**Stored items from a collection:**

────────────────────────────────────────

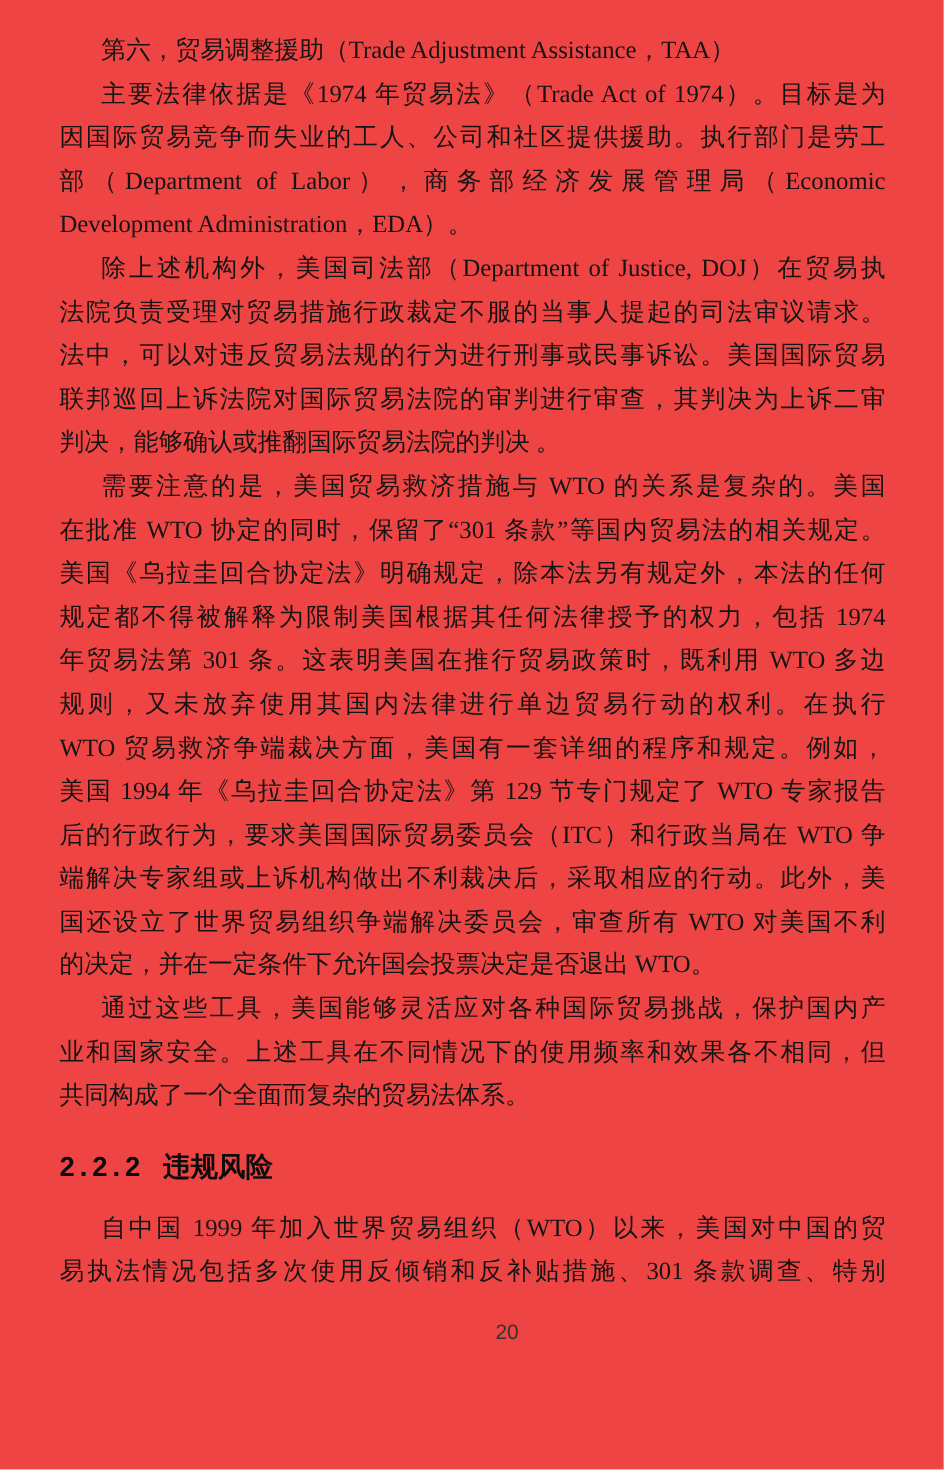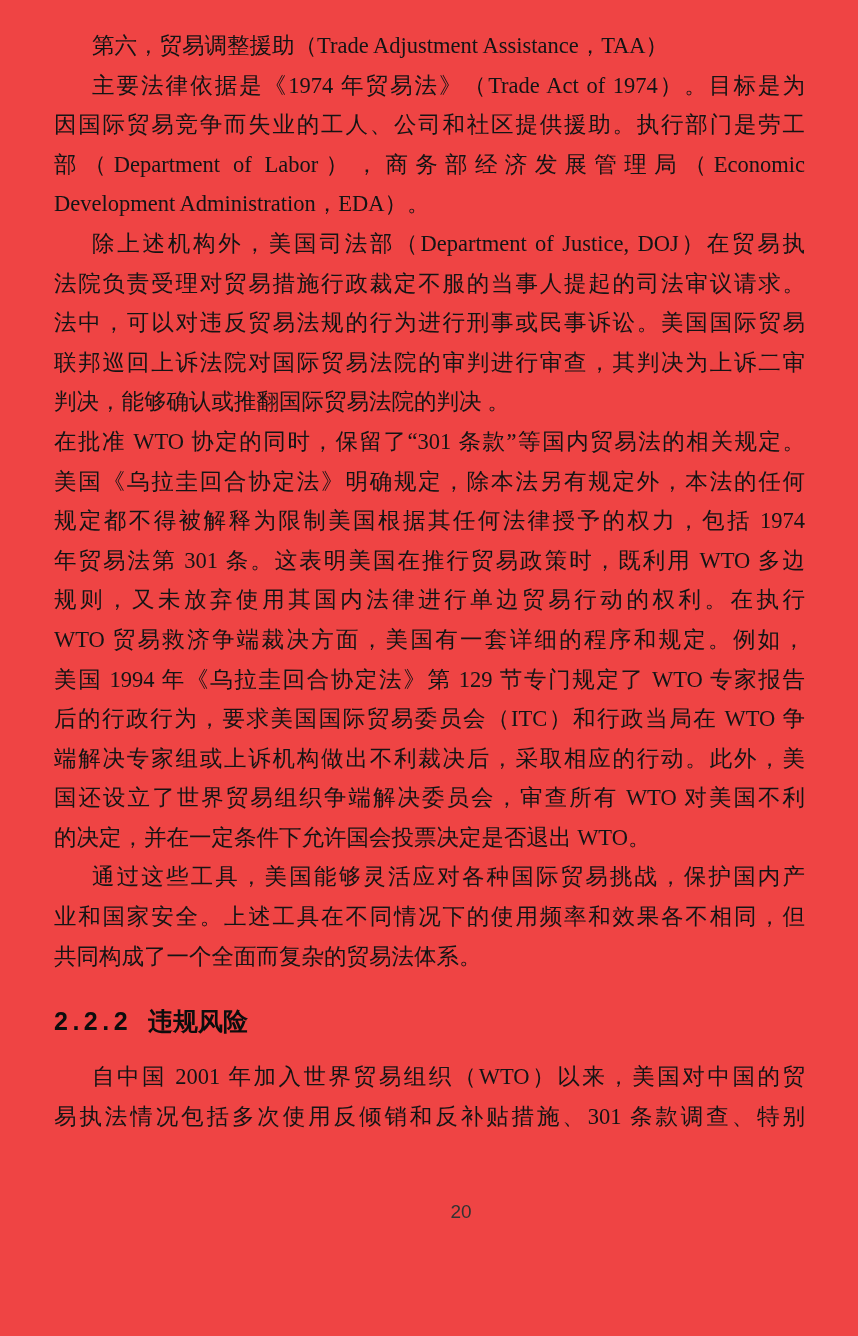--- a/index.html
+++ b/index.html
@@ -88,20 +88,21 @@
 
     <div class="para">
       <div class="line firstline">除上述机构外，美国司法部（Department of Justice, DOJ）在贸易执</div>
       <div class="line">法院负责受理对贸易措施行政裁定不服的当事人提起的司法审议请求。</div>
       <div class="line">法中，可以对违反贸易法规的行为进行刑事或民事诉讼。美国国际贸易</div>
       <div class="line">联邦巡回上诉法院对国际贸易法院的审判进行审查，其判决为上诉二审</div>
       <div class="line lastline">判决，能够确认或推翻国际贸易法院的判决 。</div>
     </div>
 
     <div class="para">
+      <div class="line firstline">需要注意的是，美国贸易救济措施与 WTO 的关系是复杂的。美国</div>
       <div class="line">在批准 WTO 协定的同时，保留了“301 条款”等国内贸易法的相关规定。</div>
       <div class="line">美国《乌拉圭回合协定法》明确规定，除本法另有规定外，本法的任何</div>
       <div class="line">规定都不得被解释为限制美国根据其任何法律授予的权力，包括 1974</div>
       <div class="line">年贸易法第 301 条。这表明美国在推行贸易政策时，既利用 WTO 多边</div>
       <div class="line">规则，又未放弃使用其国内法律进行单边贸易行动的权利。在执行</div>
       <div class="line">WTO 贸易救济争端裁决方面，美国有一套详细的程序和规定。例如，</div>
       <div class="line">美国 1994 年《乌拉圭回合协定法》第 129 节专门规定了 WTO 专家报告</div>
       <div class="line">后的行政行为，要求美国国际贸易委员会（ITC）和行政当局在 WTO 争</div>
       <div class="line">端解决专家组或上诉机构做出不利裁决后，采取相应的行动。此外，美</div>
       <div class="line">国还设立了世界贸易组织争端解决委员会，审查所有 WTO 对美国不利</div>
@@ -112,20 +113,20 @@
       <div class="line firstline">通过这些工具，美国能够灵活应对各种国际贸易挑战，保护国内产</div>
       <div class="line">业和国家安全。上述工具在不同情况下的使用频率和效果各不相同，但</div>
       <div class="line lastline">共同构成了一个全面而复杂的贸易法体系。</div>
     </div>
 
     <div class="heading">
       <span class="hnum">2.2.2</span><span class="htitle">违规风险</span>
     </div>
 
     <div class="para">
-      <div class="line firstline">自中国 2001 年加入世界贸易组织（WTO）以来，美国对中国的贸</div>
+      <div class="line firstline">自中国 1999 年加入世界贸易组织（WTO）以来，美国对中国的贸</div>
       <div class="line">易执法情况包括多次使用反倾销和反补贴措施、301 条款调查、特别</div>
     </div>
 
   </div>
 
   <div class="pagenum">20</div>
 </div>
 
 </body></html>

────────────────────────────────────────

**PROBLEM DETAILS:** Retype every entry exactly as written, but omit the pictures.

**SOLUTION TO THE EXERCISE:**
--- a/index.html
+++ b/index.html
@@ -88,20 +88,21 @@
 
     <div class="para">
       <div class="line firstline">除上述机构外，美国司法部（Department of Justice, DOJ）在贸易执</div>
       <div class="line">法院负责受理对贸易措施行政裁定不服的当事人提起的司法审议请求。</div>
       <div class="line">法中，可以对违反贸易法规的行为进行刑事或民事诉讼。美国国际贸易</div>
       <div class="line">联邦巡回上诉法院对国际贸易法院的审判进行审查，其判决为上诉二审</div>
       <div class="line lastline">判决，能够确认或推翻国际贸易法院的判决 。</div>
     </div>
 
     <div class="para">
+      <div class="line firstline">需要注意的是，美国贸易救济措施与 WTO 的关系是复杂的。美国</div>
       <div class="line">在批准 WTO 协定的同时，保留了“301 条款”等国内贸易法的相关规定。</div>
       <div class="line">美国《乌拉圭回合协定法》明确规定，除本法另有规定外，本法的任何</div>
       <div class="line">规定都不得被解释为限制美国根据其任何法律授予的权力，包括 1974</div>
       <div class="line">年贸易法第 301 条。这表明美国在推行贸易政策时，既利用 WTO 多边</div>
       <div class="line">规则，又未放弃使用其国内法律进行单边贸易行动的权利。在执行</div>
       <div class="line">WTO 贸易救济争端裁决方面，美国有一套详细的程序和规定。例如，</div>
       <div class="line">美国 1994 年《乌拉圭回合协定法》第 129 节专门规定了 WTO 专家报告</div>
       <div class="line">后的行政行为，要求美国国际贸易委员会（ITC）和行政当局在 WTO 争</div>
       <div class="line">端解决专家组或上诉机构做出不利裁决后，采取相应的行动。此外，美</div>
       <div class="line">国还设立了世界贸易组织争端解决委员会，审查所有 WTO 对美国不利</div>
@@ -112,20 +113,20 @@
       <div class="line firstline">通过这些工具，美国能够灵活应对各种国际贸易挑战，保护国内产</div>
       <div class="line">业和国家安全。上述工具在不同情况下的使用频率和效果各不相同，但</div>
       <div class="line lastline">共同构成了一个全面而复杂的贸易法体系。</div>
     </div>
 
     <div class="heading">
       <span class="hnum">2.2.2</span><span class="htitle">违规风险</span>
     </div>
 
     <div class="para">
-      <div class="line firstline">自中国 2001 年加入世界贸易组织（WTO）以来，美国对中国的贸</div>
+      <div class="line firstline">自中国 1999 年加入世界贸易组织（WTO）以来，美国对中国的贸</div>
       <div class="line">易执法情况包括多次使用反倾销和反补贴措施、301 条款调查、特别</div>
     </div>
 
   </div>
 
   <div class="pagenum">20</div>
 </div>
 
 </body></html>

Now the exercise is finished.